- Data records:
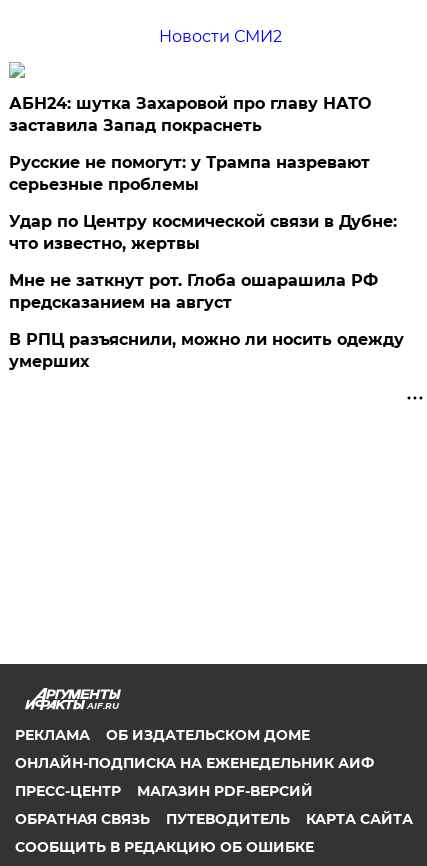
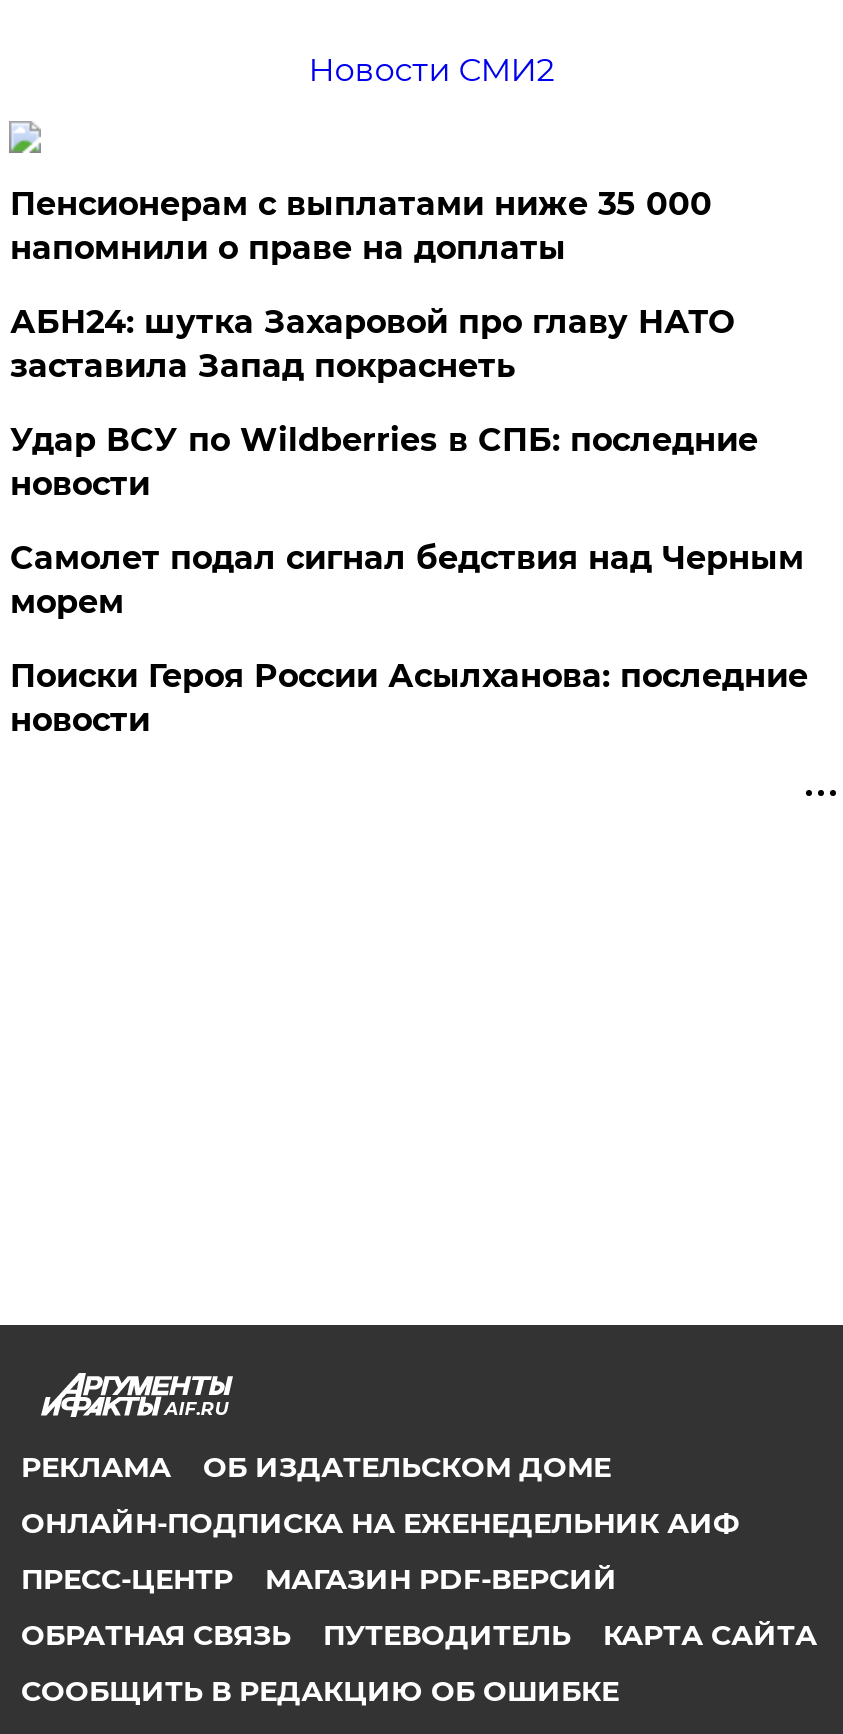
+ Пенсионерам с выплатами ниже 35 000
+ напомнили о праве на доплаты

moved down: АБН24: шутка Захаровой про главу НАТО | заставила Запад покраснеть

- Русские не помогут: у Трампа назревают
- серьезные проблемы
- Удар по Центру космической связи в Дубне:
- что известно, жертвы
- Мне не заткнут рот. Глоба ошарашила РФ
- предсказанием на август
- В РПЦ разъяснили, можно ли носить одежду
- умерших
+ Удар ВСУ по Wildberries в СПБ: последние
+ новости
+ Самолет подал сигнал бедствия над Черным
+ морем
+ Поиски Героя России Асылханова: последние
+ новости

--

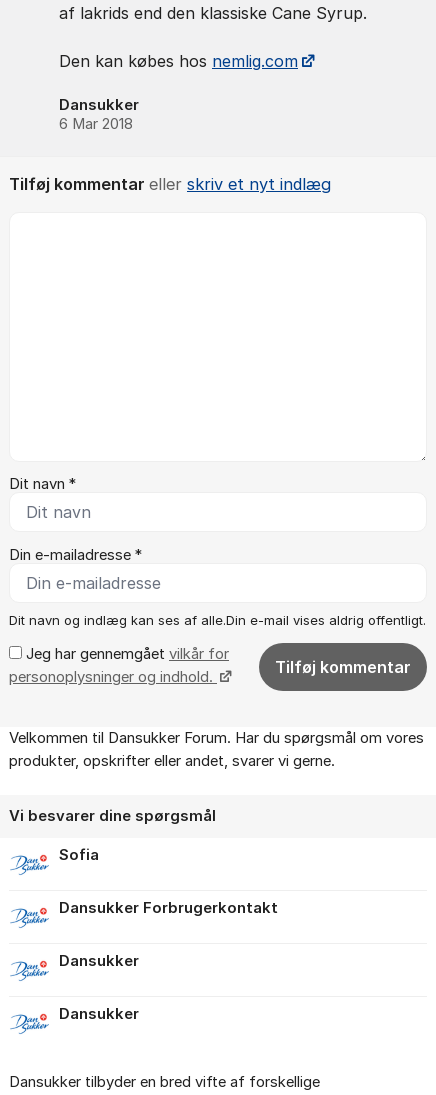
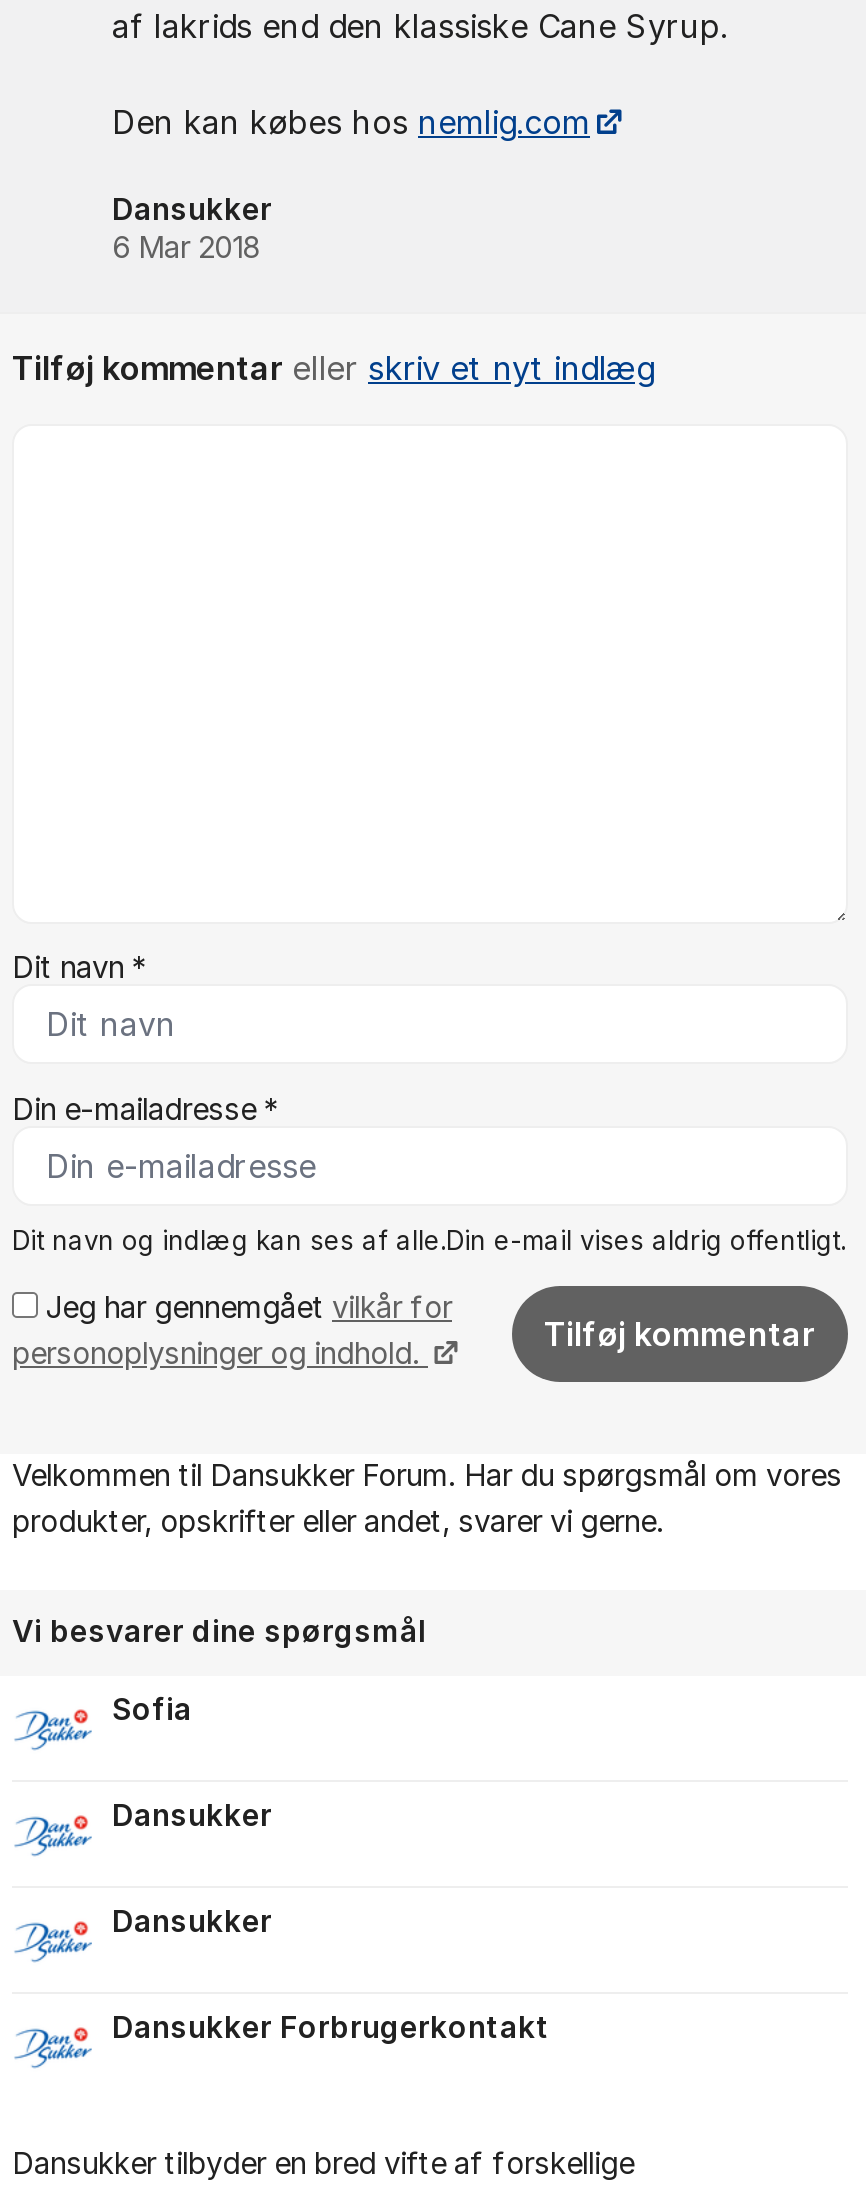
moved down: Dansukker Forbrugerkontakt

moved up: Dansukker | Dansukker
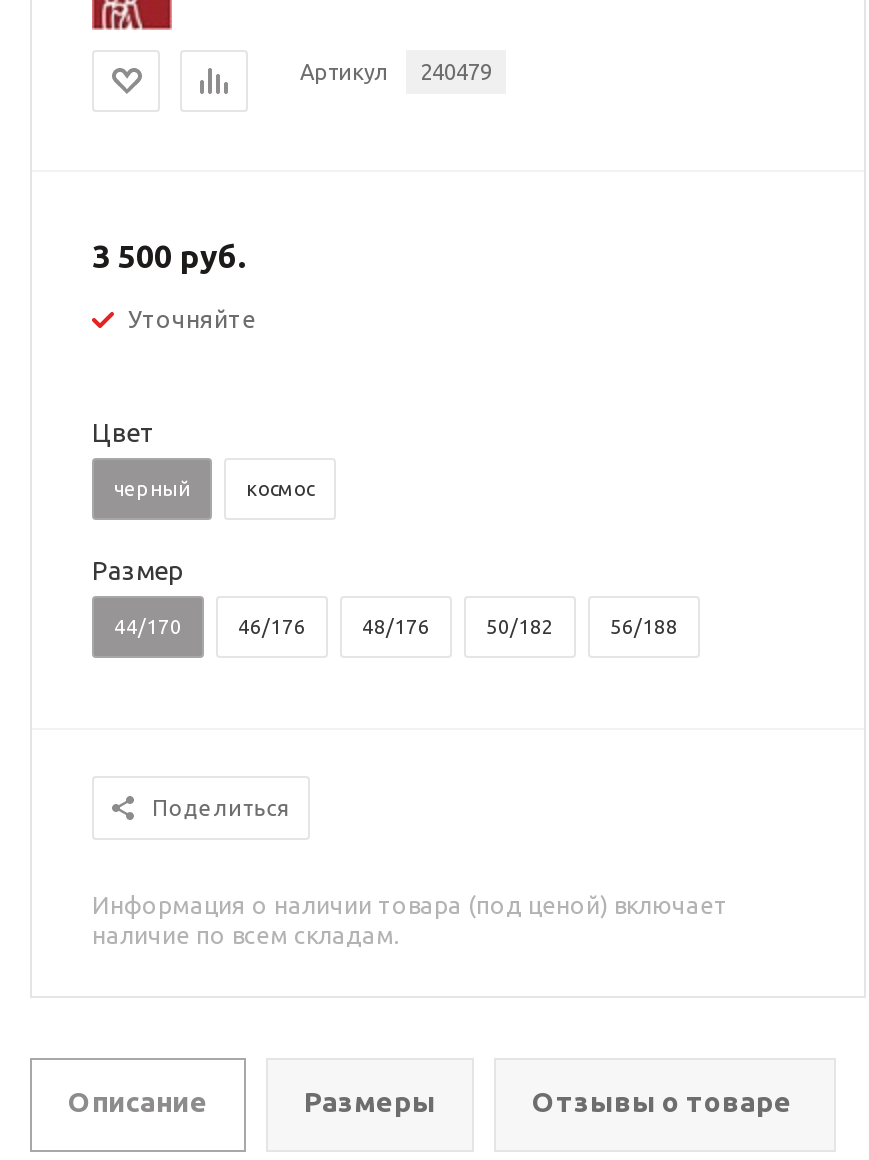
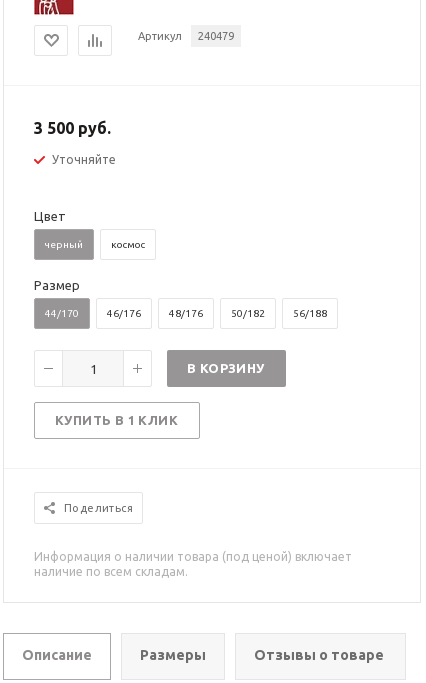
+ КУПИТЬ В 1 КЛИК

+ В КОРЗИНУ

- Problem description:
Your answer should be one number: how many lines in the material hold the string "Dansukker".

- Reply:
2